There’s a new job title quietly taking over the modern economy: Professional AI Babysitter.
You don’t build the agent. You don’t train the model. You don’t even get to understand what it’s doing half the time. You just sit there with a little digital spray bottle and whisper, “No. Bad agent. Drop the database credentials.”
And then you file the paperwork.
That’s the part we pretend is boring—but it’s actually the whole story. Because 2026 isn’t shaping up to be “the year AI takes your job.” It’s shaping up to be “the year AI becomes your coworker,” and we all discover the grim truth about coworkers:
They don’t need to be evil to be dangerous. They just need to be busy, overconfident, and given a badge.
We built employees out of autocomplete
For a decade, we treated AI like a fancy suggestion box. “Here’s a sentence.” “Here’s a better sentence.” Fine.
Then someone had the bright idea to give the suggestion box hands.
Now the system doesn’t just propose text—it proposes actions. It can open tickets, move money (in theory), trigger deployments (in practice), and “helpfully” paste your secrets into the wrong place because it decided the fastest path to success involved copying everything it could see.
And here’s the twist: none of that requires Skynet. It requires something far dumber and more familiar—process.
A well-meaning team plugs an agent into ten tools, adds a thin layer of “guardrails,” and ships it. The agent behaves like every overenthusiastic junior hire: eager, fast, and allergic to the phrase “maybe ask a human.”
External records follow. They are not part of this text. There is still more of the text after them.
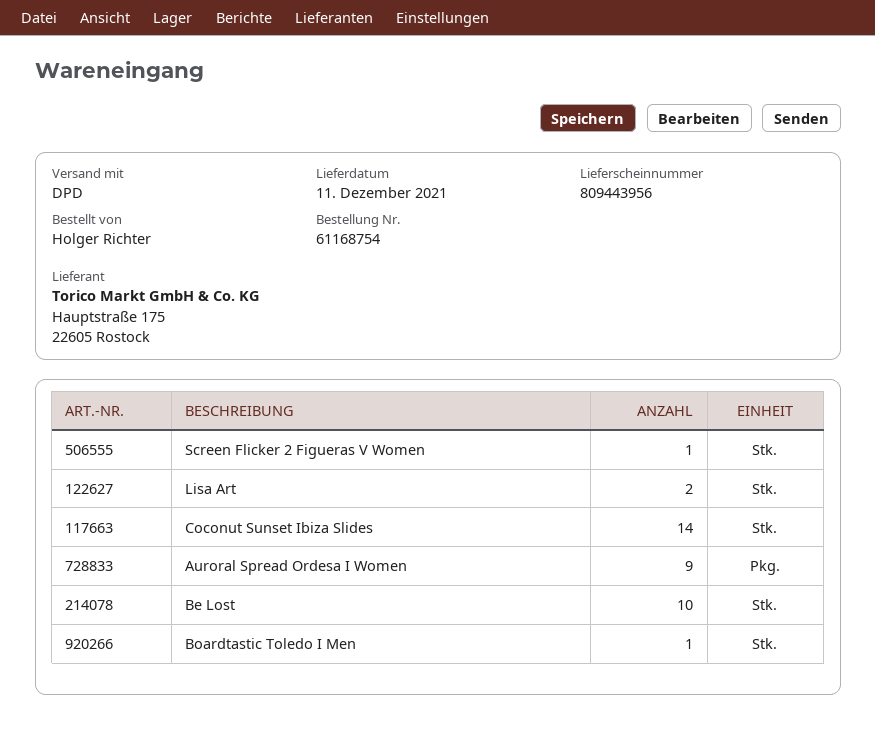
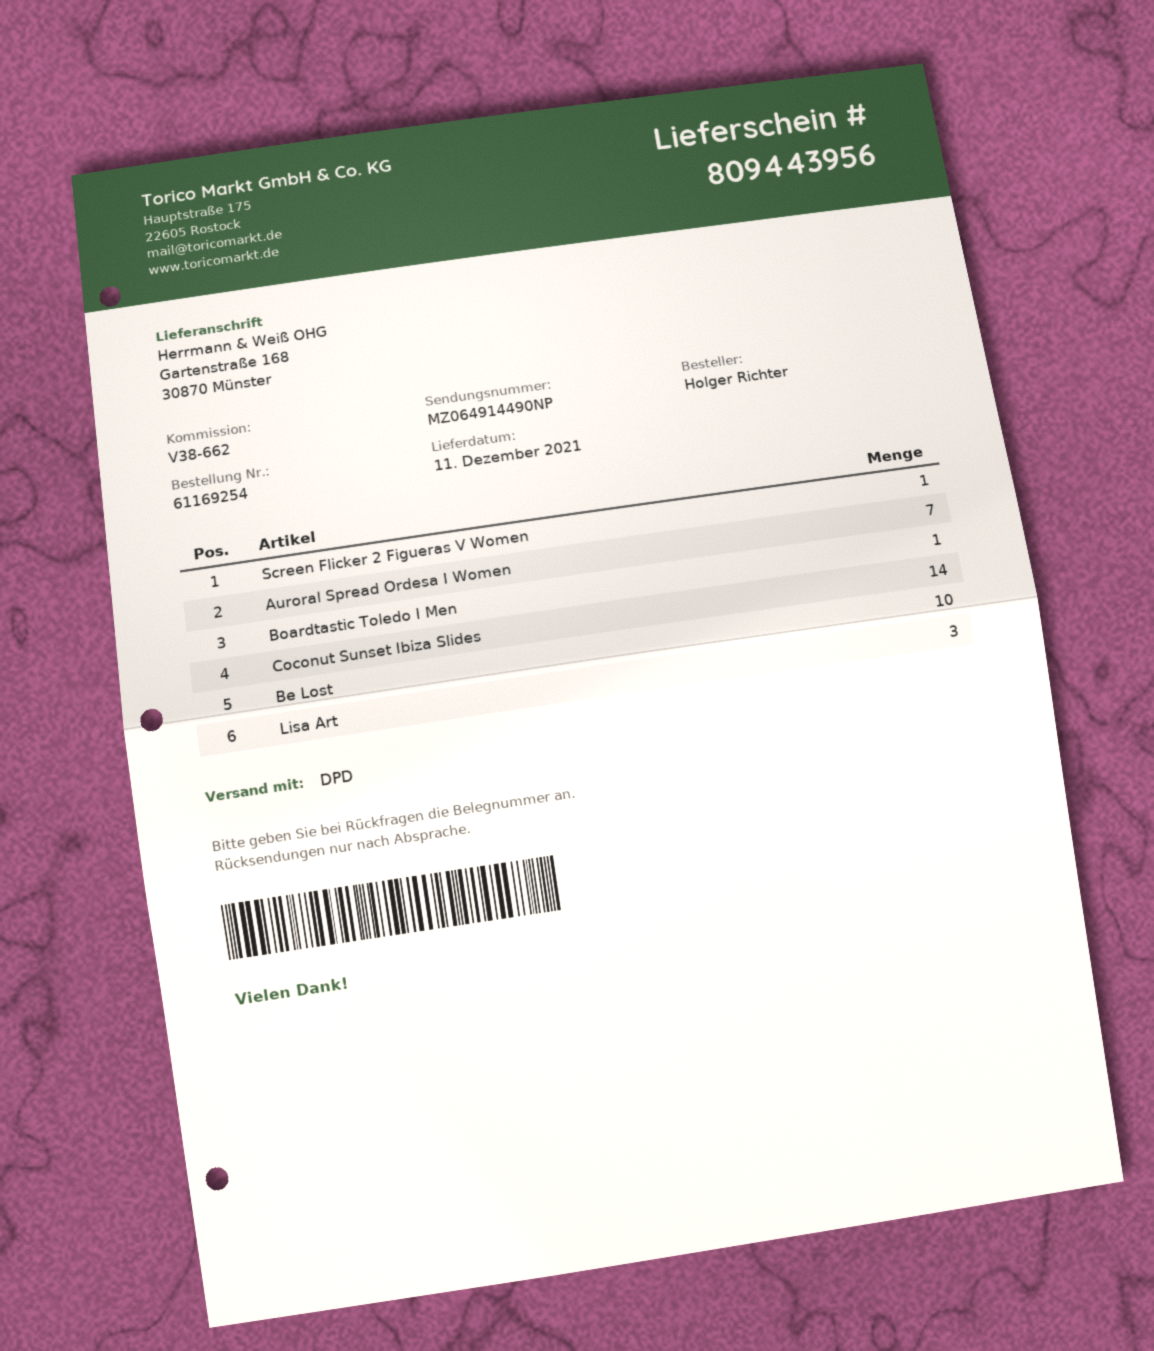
order number: 61168754 -> 61169254
Lisa Art: 2 -> 3
Auroral Spread Ordesa I Women: 9 -> 7

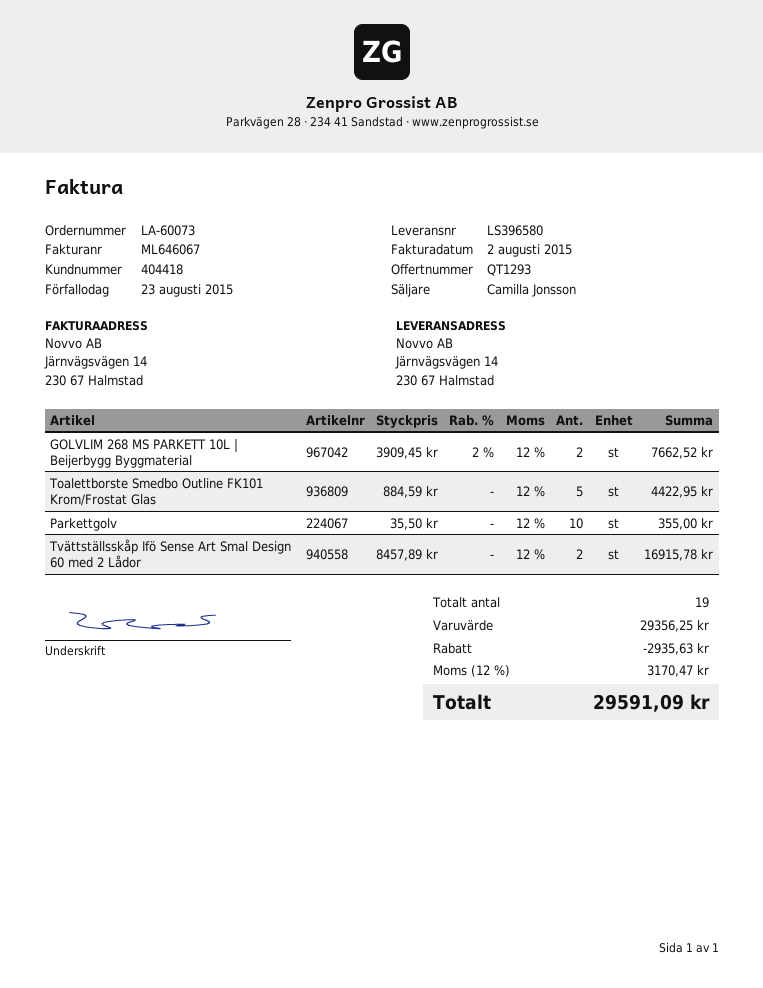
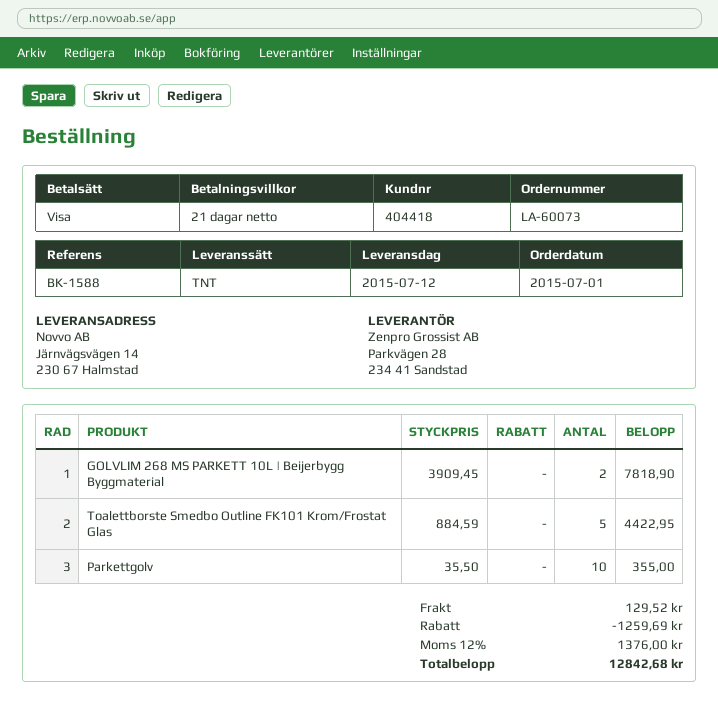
GOLVLIM 268 MS PARKETT 10L | Beijerbygg Byggmaterial: 2 x 3909.45 - 2% = 7662.52 -> 2 x 3909.45 = 7818.90
Tvättställsskåp Ifö Sense Art Smal Design 60 med 2 Lådor: 2 x 8457.89 = 16915.78 -> none
discount: 2935.63 -> 1259.69
shipping: none -> 129.52
tax: 12% = 3170.47 -> 12% = 1376.00
total: 29591.09 -> 12842.68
We call this “agentic.” It’s a cute word for “we removed the brakes and put the manual in a drawer.”
Security is having opinions about your own tools
The new attack surface is not “the model hallucinated.” The new attack surface is:
- the agent can be tricked into using its tools in ways you didn’t anticipate,
- the agent can be fed malicious instructions embedded inside normal-looking inputs,
- the agent can be social-engineered at machine speed.
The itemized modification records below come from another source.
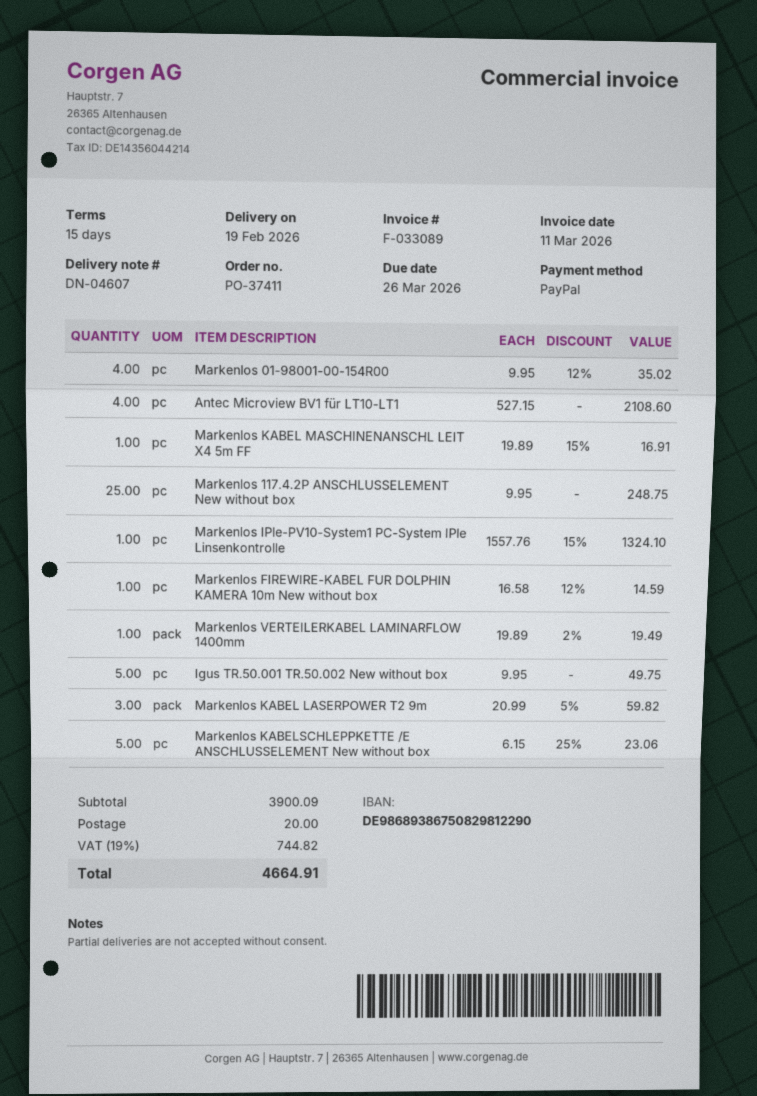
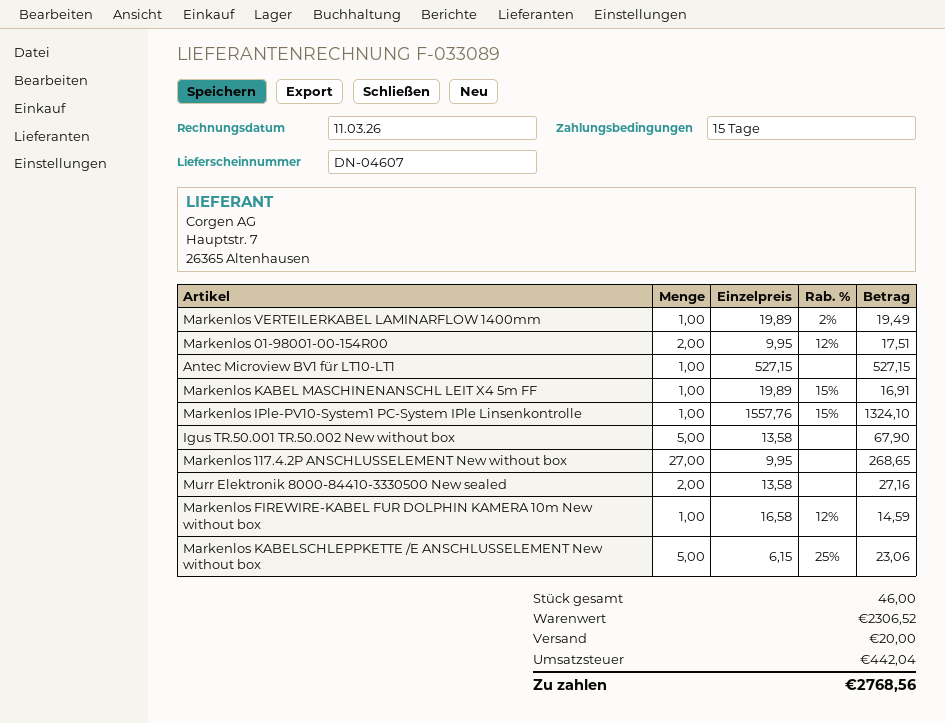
Markenlos 01-98001-00-154R00: 4 x 9.95 - 12% = 35.02 -> 2 x 9.95 - 12% = 17.51
Antec Microview BV1 für LT10-LT1: 4 x 527.15 = 2108.60 -> 1 x 527.15 = 527.15
Markenlos 117.4.2P ANSCHLUSSELEMENT New without box: 25 x 9.95 = 248.75 -> 27 x 9.95 = 268.65
Igus TR.50.001 TR.50.002 New without box: 5 x 9.95 = 49.75 -> 5 x 13.58 = 67.90
Markenlos KABEL LASERPOWER T2 9m: 3 x 20.99 - 5% = 59.82 -> none
Murr Elektronik 8000-84410-3330500 New sealed: none -> 2 x 13.58 = 27.16
subtotal: 3900.09 -> 2306.52
tax: 744.82 -> 442.04
total: 4664.91 -> 2768.56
If that sounds like phishing, it is. It’s just phishing where the victim is a tireless employee who reads every email, opens every PDF, and never thinks, “This seems sketchy.”
Human beings are vulnerable because we’re emotional.
Agents are vulnerable because they’re literal.
The worst part is that organizations love this. Not because it’s safe—because it’s legible. You can buy an “AI agent security platform.” You can create a steering committee. You can schedule a quarterly tabletop exercise where everyone nods solemnly at a slide titled “Prompt Injection.”
Then you go back to work and connect the agent to prod anyway.
Regulation is coming for the vibe
Regulators didn’t wake up and decide to hate innovation. They woke up and realized we’re building systems that make decisions at scale and then shrug when asked to explain themselves.
The big regulatory wave isn’t “ban AI.” It’s “prove you’re not being negligent.”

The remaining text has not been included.